Now let’s consider some of the other variables in the dataset. Out of all the different restaurants, which ones’ distribution is the closest to normal for sodium?

msomean <- mean(mcdonalds$sodium)
msosd   <- sd(mcdonalds$sodium)
ggplot(data = mcdonalds, aes(x = sodium)) +
        geom_blank() +
        geom_histogram(aes(y = ..density..), bins=20) +
        stat_function(fun = dnorm, args = c(mean = msomean, sd = msosd), col = "salmon2")

sim_norm3 <- rnorm(n = nrow(mcdonalds), mean = msomean, sd = msosd)
ggplot(data = mcdonalds, aes(sample = sim_norm3)) + 
  geom_line(stat = "qq")

qqnormsim(sample = sodium, data = mcdonalds)

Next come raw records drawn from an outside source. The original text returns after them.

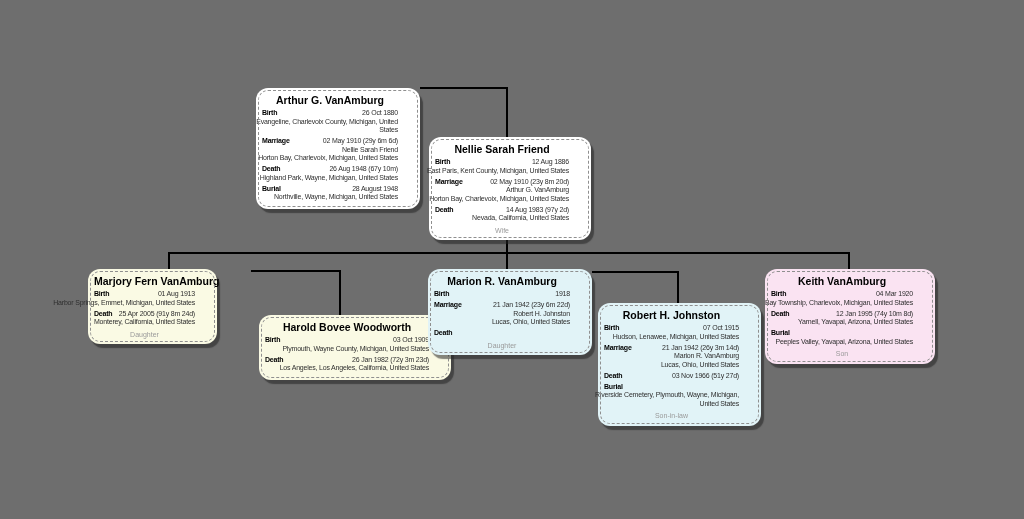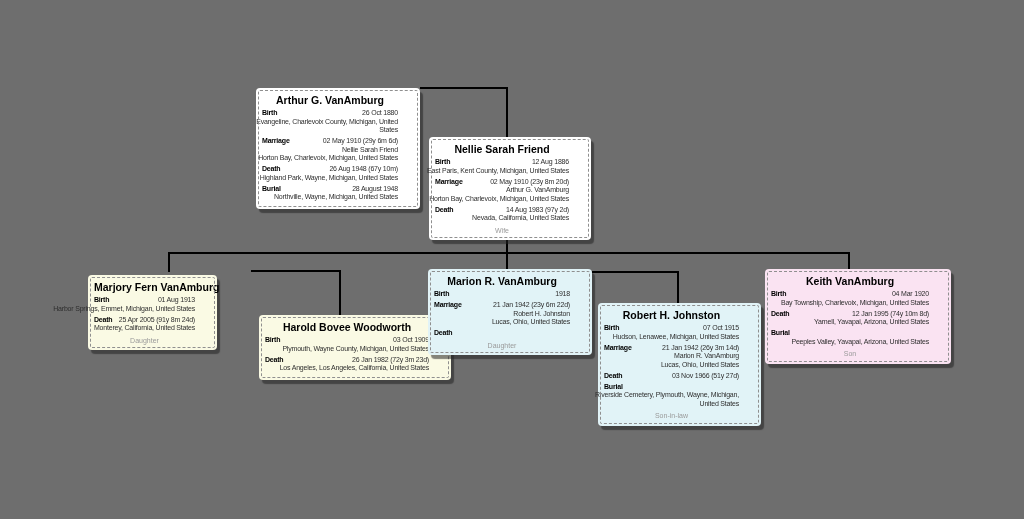--- a/index.html
+++ b/index.html
@@ -8,21 +8,21 @@
     width:1024px;height:519px;
     overflow:hidden;
     font-family:"Liberation Sans",sans-serif;
   }
   .hline,.vline{position:absolute;z-index:1}
   .hline{height:2px}
   .vline{width:2px}
   .card{
     position:absolute;z-index:2;
     box-sizing:border-box;
-    border-radius:4px;
+    border-radius:12px;
     outline:1px dashed #8f8f8f;
     outline-offset:-3px;
     box-shadow:3px 4px 1px rgba(35,35,35,.55);
     padding:6px 22px 5px 6px;
     font-size:7px;
     letter-spacing:-0.2px;
     line-height:8.5px;
     color:#2e2e2e;
   }
   .title{
@@ -130,21 +130,21 @@
         <span class="elabel">Death</span>
         <span class="edate">14 Aug 1983 (97y 2d)</span>
       </div>
       <div class="eline">
           <span>Nevada, California, United States</span>
         </div>
     </div>
     <div class="rel" style="color: rgb(154, 154, 154);">Wife</div>
   </div>
 
-  <div class="card" style="left: 88px; top: 275px; width: 129px; background: rgb(250, 250, 228);">
+  <div class="card" style="left: 88px; top: 269px; width: 129px; background: rgb(250, 250, 228);">
     <div class="title">Marjory Fern VanAmburg</div>
     <div class="event">
       <div class="ehead">
         <span class="elabel">Birth</span>
         <span class="edate">01 Aug 1913</span>
       </div>
       <div class="eline">
           <span>Harbor Springs, Emmet, Michigan, United States</span>
         </div>
     </div>
@@ -248,21 +248,21 @@
       <div class="eline">
           <span>Riverside Cemetery, Plymouth, Wayne, Michigan,</span>
         </div>
       <div class="eline">
           <span>United States</span>
         </div>
     </div>
     <div class="rel" style="color: rgb(154, 154, 154);">Son-in-law</div>
   </div>
 
-  <div class="card" style="left: 765px; top: 269px; width: 186px; background: rgb(250, 227, 242);">
+  <div class="card" style="left: 765px; top: 269px; width: 170px; background: rgb(250, 227, 242);">
     <div class="title">Keith VanAmburg</div>
     <div class="event">
       <div class="ehead">
         <span class="elabel">Birth</span>
         <span class="edate">04 Mar 1920</span>
       </div>
       <div class="eline">
           <span>Bay Township, Charlevoix, Michigan, United States</span>
         </div>
     </div>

dqsomean <- mean(dairy_queen$sodium)
dqsosd   <- sd(dairy_queen$sodium)
ggplot(data = dairy_queen, aes(x = sodium)) +
        geom_blank() +
        geom_histogram(aes(y = ..density..), bins=20) +
        stat_function(fun = dnorm, args = c(mean = dqsomean, sd = dqsosd), col = "turquoise4")

sim_norm4 <- rnorm(n = nrow(dairy_queen), mean = dqsomean, sd = dqsosd)
ggplot(data = dairy_queen, aes(sample = sim_norm4)) + 
  geom_line(stat = "qq")

qqnormsim(sample = sodium, data = dairy_queen)

The mcdonalds date seems to be more normally distributed

Exercise 8

This pattern seems to happen, since the sodium data is on a finite scale and the numbers are whole, there are no decimal values that would lead to a more continuous looking line.

Exercise 9

dqcmean <- mean(dairy_queen$total_carb)
dqcsd   <- sd(dairy_queen$total_carb)
sim_norm5 <- rnorm(n = nrow(dairy_queen), mean = dqcmean, sd = dqcsd)
ggplot(data = dairy_queen, aes(sample = sim_norm5)) + 
  geom_line(stat = "qq")

ggplot(data = dairy_queen, aes(x = total_carb)) +
        geom_blank() +
        geom_histogram(aes(y = ..density..), bins=20) +
        stat_function(fun = dnorm, args = c(mean = dqcmean, sd = dqcsd), col = "darkorange2")

The data seems to be mostly normally distributed based on the plot, and when compared to the histogram this seems to make sense.